** Opening DATA IN THIS EXERCISE block **

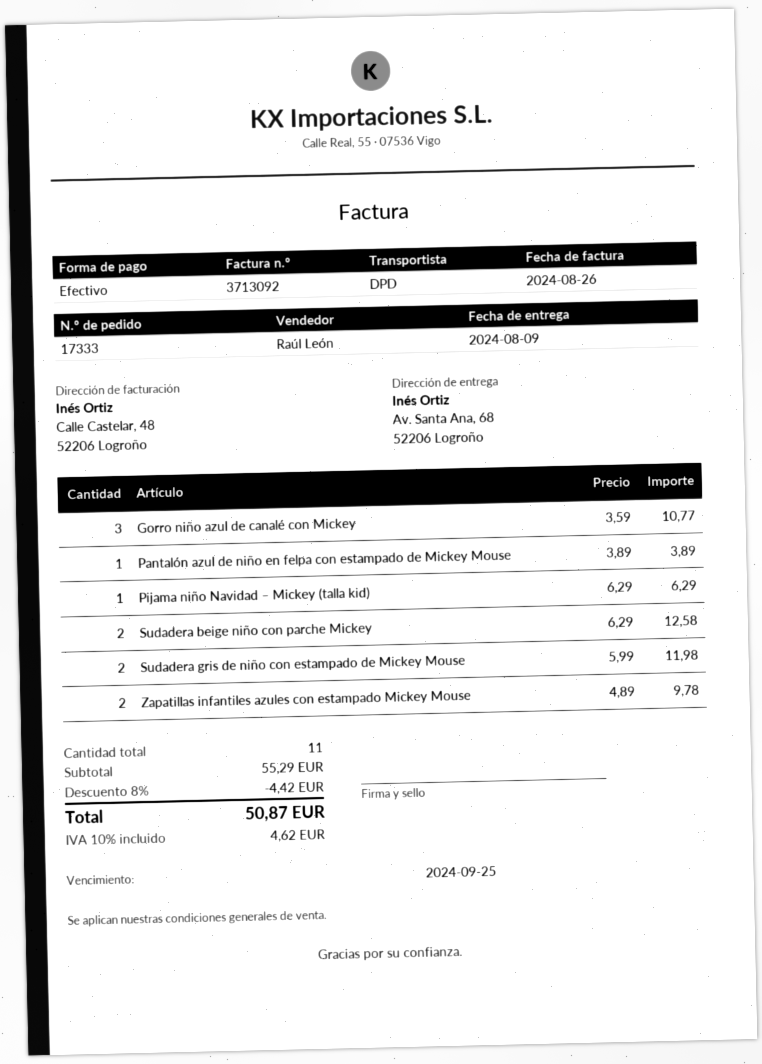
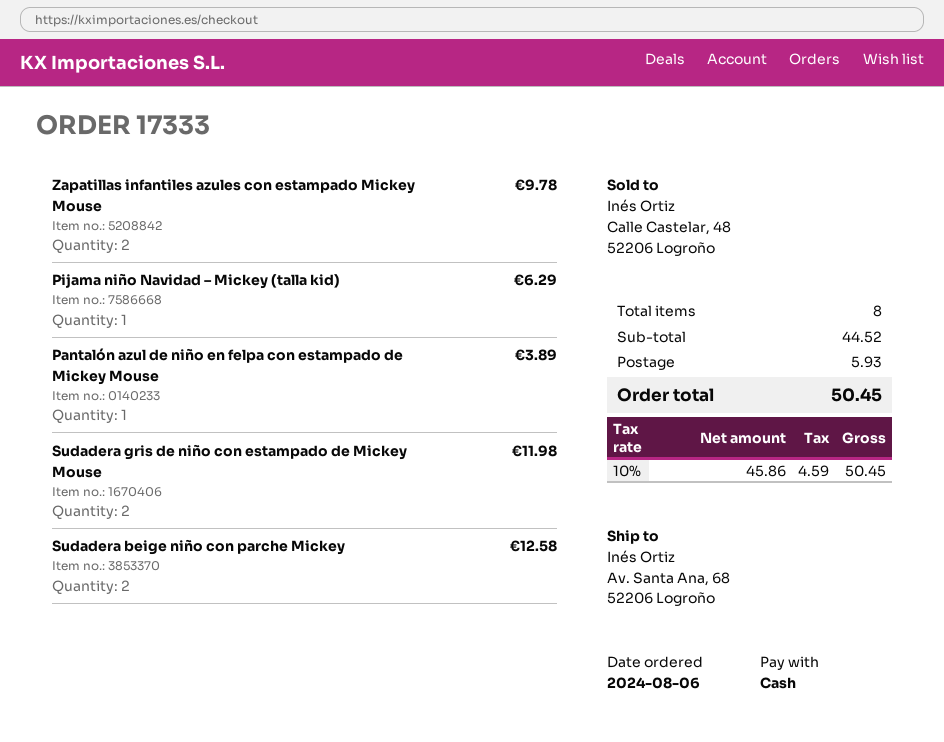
Gorro niño azul de canalé con Mickey: 3 for 10.77 -> none
total quantity: 11 -> 8
subtotal: 55.29 -> 44.52
discount: 8% = 4.42 -> none
shipping: none -> 5.93
tax: 10% = 4.62 -> 10% = 4.59
total: 50.87 -> 50.45

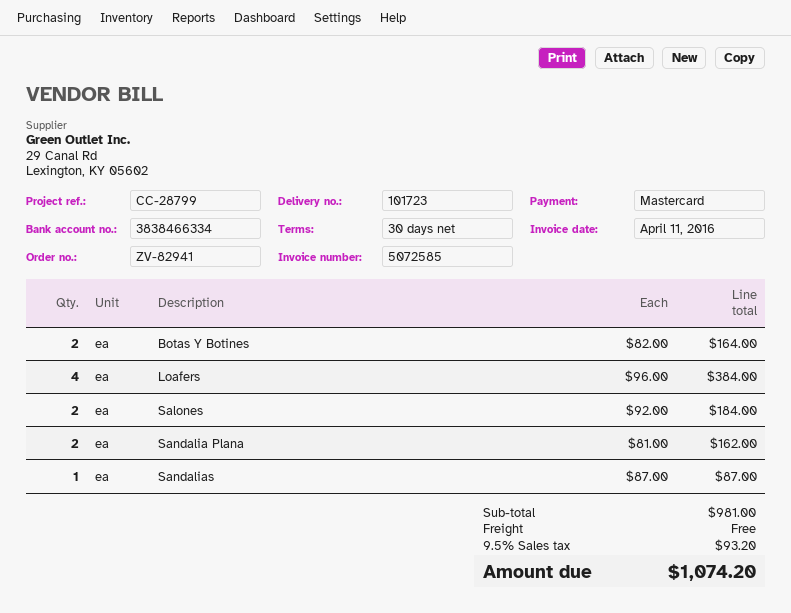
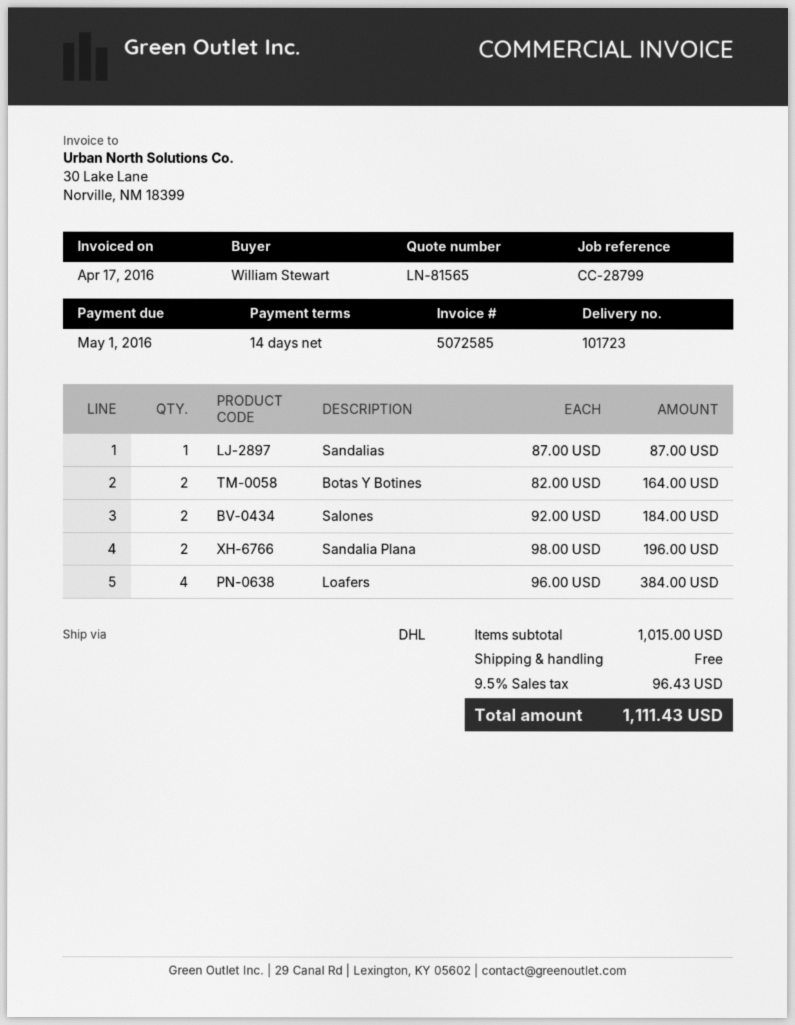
invoice date: 2016-04-11 -> 2016-04-17
payment terms: 30 days -> 14 days
Sandalia Plana: 2 x 81.00 = 162.00 -> 2 x 98.00 = 196.00
subtotal: 981.00 -> 1015.00
tax: 9.5% = 93.20 -> 9.5% = 96.43
total: 1074.20 -> 1111.43

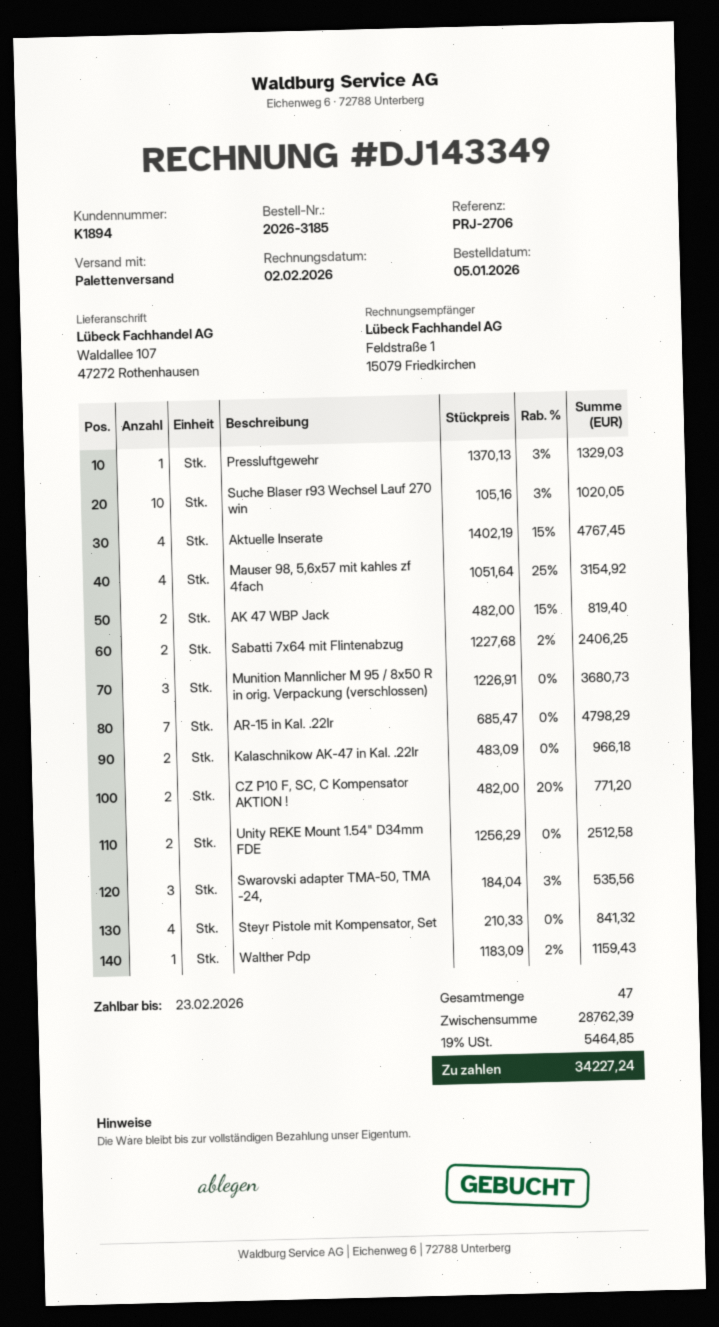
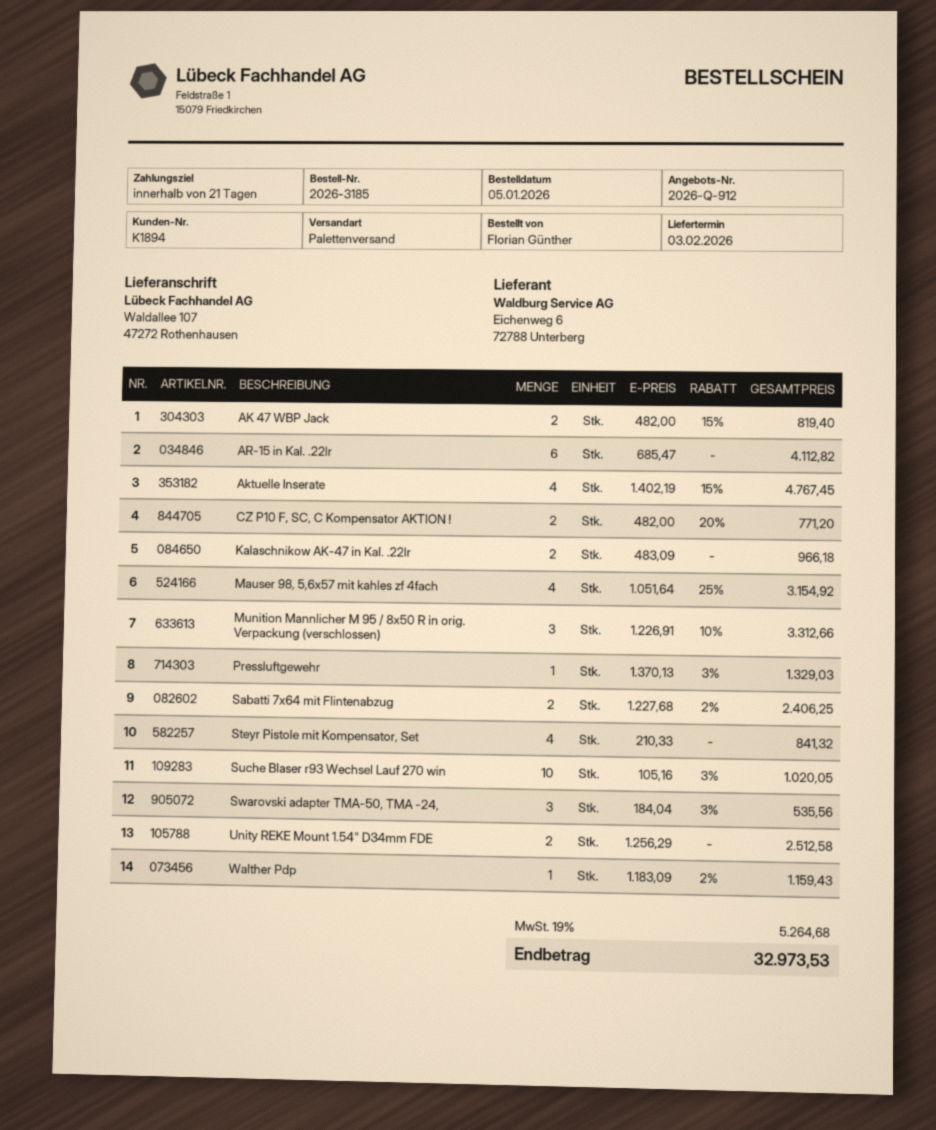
Munition Mannlicher M 95 / 8x50 R in orig. Verpackung (verschlossen): 3 x 1226.91 = 3680.73 -> 3 x 1226.91 - 10% = 3312.66
AR-15 in Kal. .22lr: 7 x 685.47 = 4798.29 -> 6 x 685.47 = 4112.82
tax: 19% = 5464.85 -> 19% = 5264.68
total: 34227.24 -> 32973.53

** Closing DATA IN THIS EXERCISE block **

### WHAT YOU WILL DO
Copy each line of the records that contains the word "subtotal".

### SOLUTION TO THIS TASK
subtotal: 55.29 -> 44.52
subtotal: 981.00 -> 1015.00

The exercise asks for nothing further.